You need AG bumper / rubber trim restoration Gel.

It does a complete restoration and lasts a very long time. Use with a MF cloth.

This is not the spray bottle as it's not as good as the Gel.


----------



## goatiebeard (Jan 30, 2015)

I did mine with a small amount of white spirit on a cloth ,they came up like new....4 months later they still look just as good.


----------



## TheMetalMan0 (Jun 30, 2009)

I've seen Gummi Pflege recommended a lot. It just smells like washing up liquid though so you could also try that too?


----------



## YELLOW_TT (Feb 25, 2004)

TheMetalMan0 said:


> I've seen Gummi Pflege recommended a lot. It just smells like washing up liquid though so you could also try that too?

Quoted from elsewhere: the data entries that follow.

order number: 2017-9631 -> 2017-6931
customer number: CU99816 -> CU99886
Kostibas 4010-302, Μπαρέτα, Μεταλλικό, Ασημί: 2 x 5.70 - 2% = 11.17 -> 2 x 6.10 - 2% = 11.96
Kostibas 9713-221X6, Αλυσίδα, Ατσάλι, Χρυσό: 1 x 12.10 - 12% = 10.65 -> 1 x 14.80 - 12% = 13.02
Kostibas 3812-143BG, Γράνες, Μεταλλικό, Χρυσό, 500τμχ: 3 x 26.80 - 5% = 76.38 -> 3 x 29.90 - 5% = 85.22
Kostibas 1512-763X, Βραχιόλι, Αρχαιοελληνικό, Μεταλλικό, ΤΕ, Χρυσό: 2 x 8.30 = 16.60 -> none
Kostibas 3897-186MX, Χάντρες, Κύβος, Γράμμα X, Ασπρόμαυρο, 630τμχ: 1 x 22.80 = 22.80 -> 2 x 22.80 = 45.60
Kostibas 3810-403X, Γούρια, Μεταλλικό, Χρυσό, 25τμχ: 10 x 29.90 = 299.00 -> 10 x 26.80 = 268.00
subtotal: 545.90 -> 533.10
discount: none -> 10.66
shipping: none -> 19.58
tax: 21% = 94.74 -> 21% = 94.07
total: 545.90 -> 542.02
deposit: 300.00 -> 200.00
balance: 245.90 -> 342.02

Ive tried that and I thought the Autoglum was better


----------



## The Blue Bandit (Sep 22, 2011)

... always found 'Auto finesse Revive' to be good at restoring old platics, and trim parts Neil, and it doesn't leave a greasy finish like some trim shine products can ...










Steve
[smiley=thumbsup.gif]


----------



## Templar (Mar 9, 2012)

Smooth peanut butter works very well but you need to rub it in and lightly wipe off the excess. If it's bugging you to the point where you are considering replacement with new the take them off and clean them properly and refit..no need to buy new unless they're split or damaged.


----------